Shawn Hoo’s debut chapbook is Of the Florids (Diode Editions, 2022), which received the Medal Provocateur – awarded “to the best on the frontier of poetry” – and was named the winner of the chapbook category at the 2023 Eric Hoffer Award. His poems can be found in New Singapore Poetries (Gaudy Boy, 2022) and translations in Exchanges: Journal of Literary Translation and PR&TA. A former Translation Tuesdays Editor at Asymptote, he is from Singapore.

Cover of "of the Florids"

Richmond, Virginia

"If poetry be that sly accomplice to taxonomy, its fall guy, its wingman, its muse, then what a bird of a book Of the Florids is—meaning it makes a ruckus, ruffles our feathers, and unlocks the cage that is language so that we might be set free. What a wild, worldly, ravishing collection this is!"

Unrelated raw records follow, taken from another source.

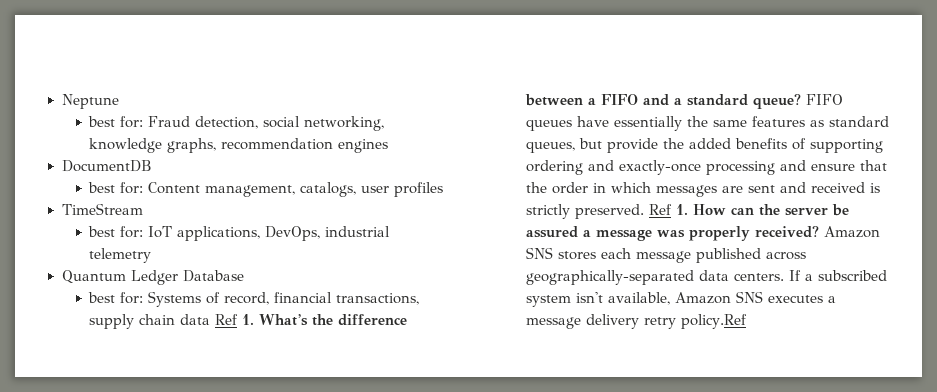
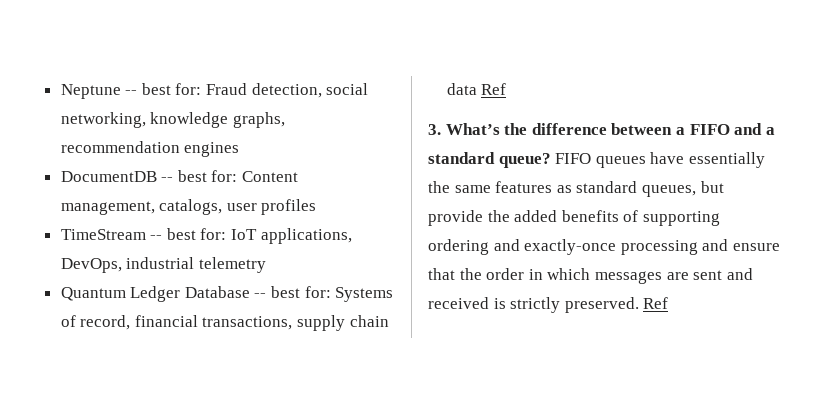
- Neptune
- best for: Fraud detection, social networking, knowledge graphs, recommendation engines
+ Neptune -- best for: Fraud detection, social networking, knowledge graphs, recommendation engines
- DocumentDB
- best for: Content management, catalogs, user profiles
+ DocumentDB -- best for: Content management, catalogs, user profiles
- TimeStream
- best for: IoT applications, DevOps, industrial telemetry
+ TimeStream -- best for: IoT applications, DevOps, industrial telemetry
- Quantum Ledger Database
- best for: Systems of record, financial transactions, supply chain data Ref 1. What’s the difference between a FIFO and a standard queue?
+ Quantum Ledger Database -- best for: Systems of record, financial transactions, supply chain data Ref
+ 3. What’s the difference between a FIFO and a standard queue?
- FIFO queues have essentially the same features as standard queues, but provide the added benefits of supporting ordering and exactly-once processing and ensure that the order in which messages are sent and received is strictly preserved. Ref 1. How can the server be assured a message was properly received? Amazon SNS stores each message published across geographically-separated data centers. If a subscribed system isn't available, Amazon SNS executes a message delivery retry policy.Ref
+ FIFO queues have essentially the same features as standard queues, but provide the added benefits of supporting ordering and exactly-once processing and ensure that the order in which messages are sent and received is strictly preserved. Ref

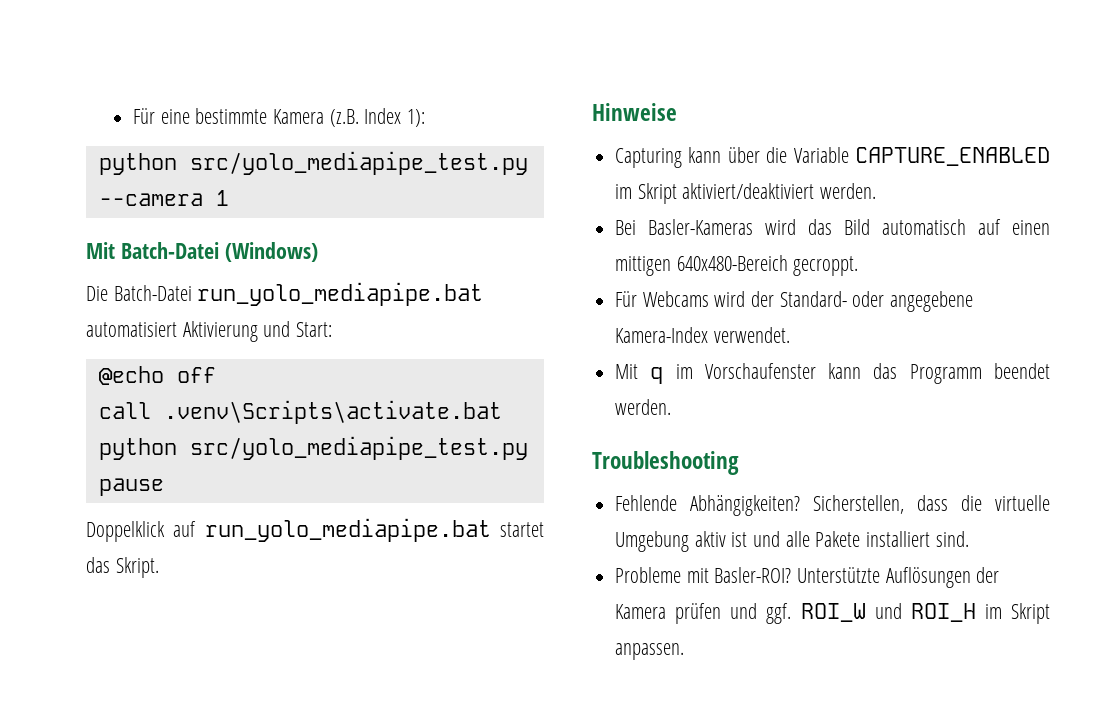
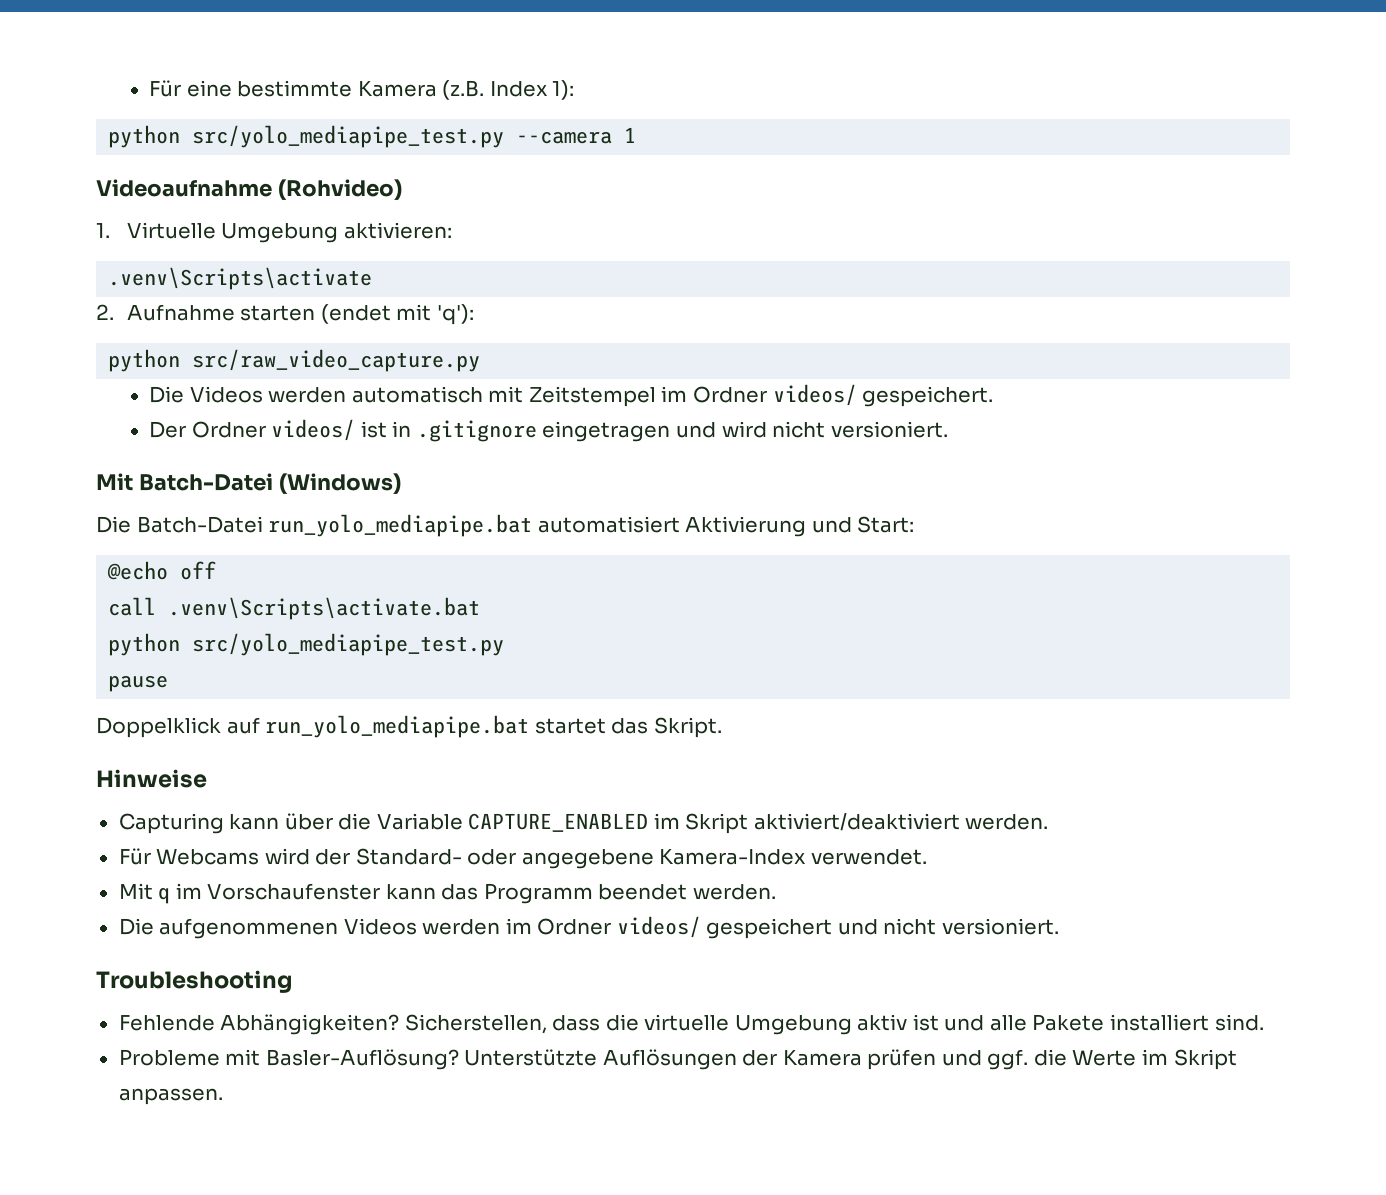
+ Videoaufnahme (Rohvideo)
+ 1. Virtuelle Umgebung aktivieren:
+ .venv\Scripts\activate
+ 2. Aufnahme starten (endet mit 'q'):
+ python src/raw_video_capture.py
+ Die Videos werden automatisch mit Zeitstempel im Ordner videos/ gespeichert.
+ Der Ordner videos/ ist in .gitignore eingetragen und wird nicht versioniert.
- Bei Basler-Kameras wird das Bild automatisch auf einen mittigen 640x480-Bereich gecroppt.
+ Die aufgenommenen Videos werden im Ordner videos/ gespeichert und nicht versioniert.
- Probleme mit Basler-ROI?
+ Probleme mit Basler-Auflösung?
- Unterstützte Auflösungen der Kamera prüfen und ggf. ROI_W und ROI_H im Skript anpassen.
+ Unterstützte Auflösungen der Kamera prüfen und ggf. die Werte im Skript anpassen.

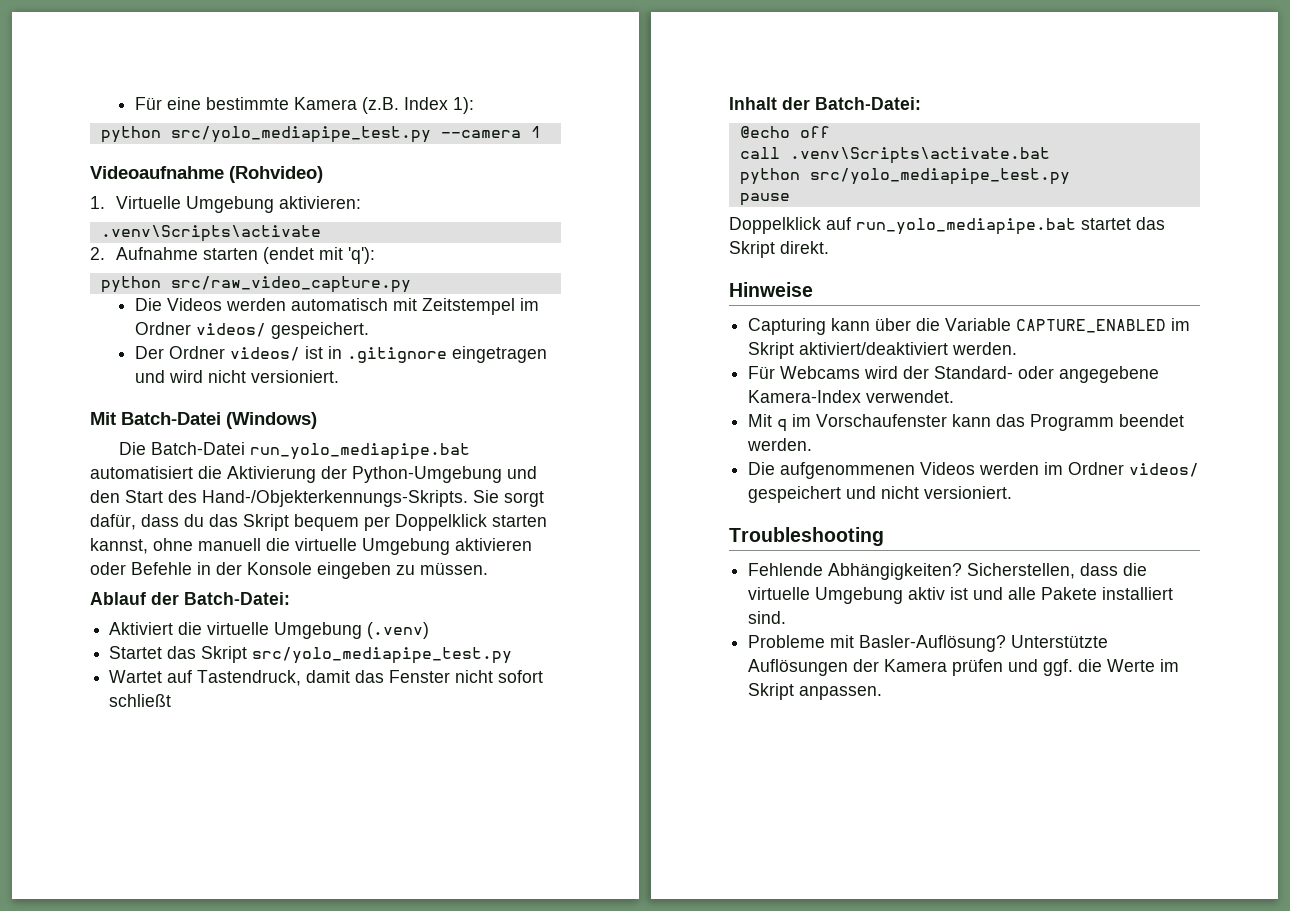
- Die Batch-Datei run_yolo_mediapipe.bat automatisiert Aktivierung und Start:
+ Die Batch-Datei run_yolo_mediapipe.bat automatisiert die Aktivierung der Python-Umgebung und den Start des Hand-/Objekterkennungs-Skripts. Sie sorgt dafür, dass du das Skript bequem per Doppelklick starten kannst, ohne manuell die virtuelle Umgebung aktivieren oder Befehle in der Konsole eingeben zu müssen.
+ Ablauf der Batch-Datei:
+ Aktiviert die virtuelle Umgebung (.venv)
+ Startet das Skript src/yolo_mediapipe_test.py
+ Wartet auf Tastendruck, damit das Fenster nicht sofort schließt
+ Inhalt der Batch-Datei:
- Doppelklick auf run_yolo_mediapipe.bat startet das Skript.
+ Doppelklick auf run_yolo_mediapipe.bat startet das Skript direkt.

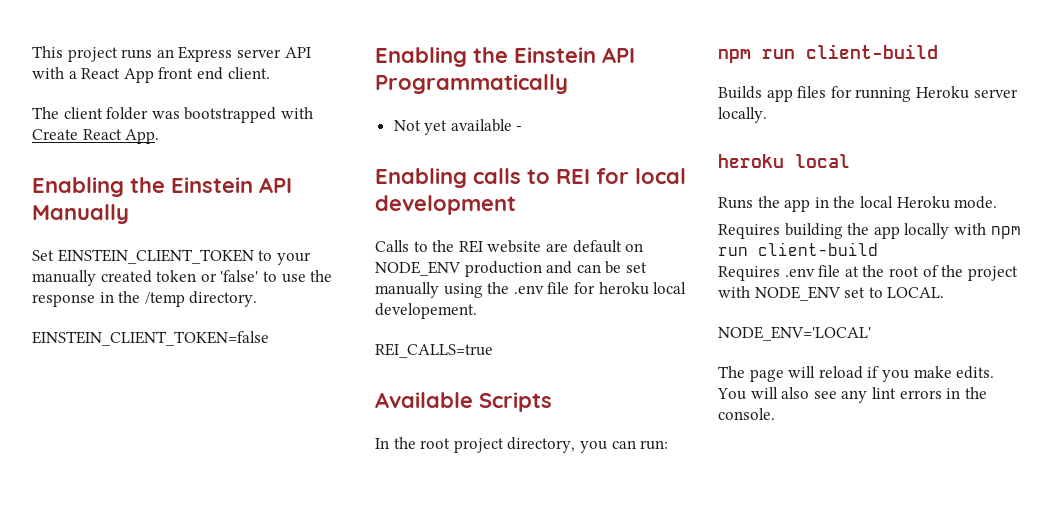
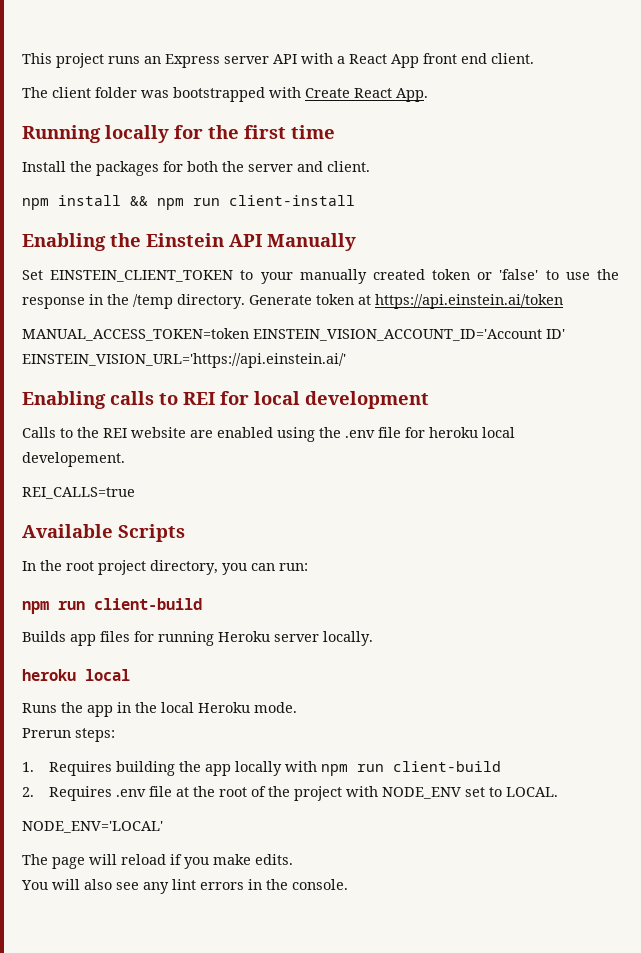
+ Running locally for the first time
+ Install the packages for both the server and client.
+ npm install && npm run client-install
- Set EINSTEIN_CLIENT_TOKEN to your manually created token or 'false' to use the response in the /temp directory.
- EINSTEIN_CLIENT_TOKEN=false
- Enabling the Einstein API Programmatically
- Not yet available -
+ Set EINSTEIN_CLIENT_TOKEN to your manually created token or 'false' to use the response in the /temp directory. Generate token at https://api.einstein.ai/token
+ MANUAL_ACCESS_TOKEN=token EINSTEIN_VISION_ACCOUNT_ID='Account ID' EINSTEIN_VISION_URL='https://api.einstein.ai/'
- Calls to the REI website are default on NODE_ENV production and can be set manually using the .env file for heroku local developement.
+ Calls to the REI website are enabled using the .env file for heroku local developement.
- Requires building the app locally with npm run client-build
+ Prerun steps:
+ 1. Requires building the app locally with npm run client-build
- Requires .env file at the root of the project with NODE_ENV set to LOCAL.
+ 2. Requires .env file at the root of the project with NODE_ENV set to LOCAL.

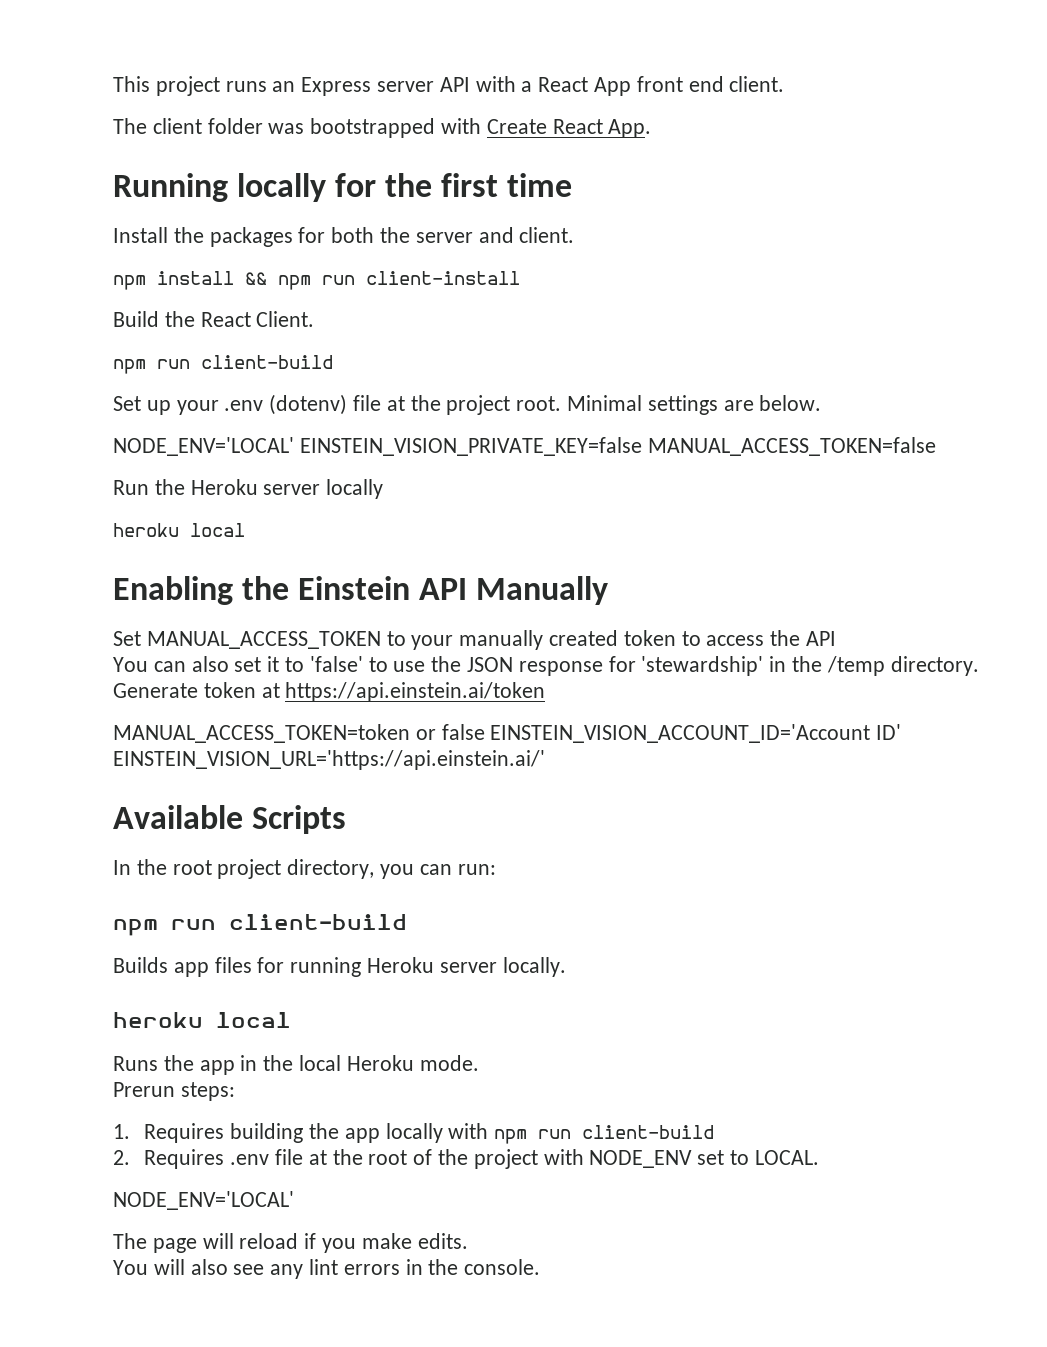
+ Build the React Client.
+ npm run client-build
+ Set up your .env (dotenv) file at the project root. Minimal settings are below.
+ NODE_ENV='LOCAL' EINSTEIN_VISION_PRIVATE_KEY=false MANUAL_ACCESS_TOKEN=false
+ Run the Heroku server locally
+ heroku local
- Set EINSTEIN_CLIENT_TOKEN to your manually created token or 'false' to use the response in the /temp directory.
+ Set MANUAL_ACCESS_TOKEN to your manually created token to access the API
+ You can also set it to 'false' to use the JSON response for 'stewardship' in the /temp directory.
- MANUAL_ACCESS_TOKEN=token EINSTEIN_VISION_ACCOUNT_ID='Account ID' EINSTEIN_VISION_URL='https://api.einstein.ai/'
+ MANUAL_ACCESS_TOKEN=token or false EINSTEIN_VISION_ACCOUNT_ID='Account ID' EINSTEIN_VISION_URL='https://api.einstein.ai/'
- Enabling calls to REI for local development
- Calls to the REI website are enabled using the .env file for heroku local developement.
- REI_CALLS=true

—LAWRENCE LACAMBRA YPIL, author of The Experiment of the Tropics, Winner of the Gaudy Boy Poetry Book Prize

"In this sequence of erudite and startlingly lucid poems, Shawn Hoo asks us to behold the gulf between knowledge systems and the slipperiness of visual representations and mental events. He presents scenes from the writing of natural history in archipelagic Southeast Asia, opening them up on the bench, as it were, to examine the vital organs of language, memory, power, and desire, still very much alive within them. It seems to me that each poem operates like a small machine whittling down the raw material of history into something like a razor. But the effect is not one of reduction or spareness. Hoo’s thematizations of nonhuman life—indeed, that which is unseen and speculated upon—sparkle like new instruments for inquiry and imagination. I felt transformed, after encountering the referentiality and mystery of this set of poems, into a kind of early-modern florilegium, upon which the wisdom of multiple botanical, aqueous, and geological realms have been impressed."

—SAMUEL LEE, author of A Field Guide to Supermarkets in Singapore, Winner of the Singapore Literature Prize for English Poetry

"Hoo drops language into the caldron of natural history, causing it to overflow into complicit etymologies and complex heredities. With close, yet inventive, attention to the animal, insect, and plant life of his home, Singapore, and its surrounding Southeast Asia, all always at the mercy of the human, Hoo turns natural history inside-out to reveal its entirely human construction. Focused on the intersection of history and ecology, this compelling work acts as a call to responsibility."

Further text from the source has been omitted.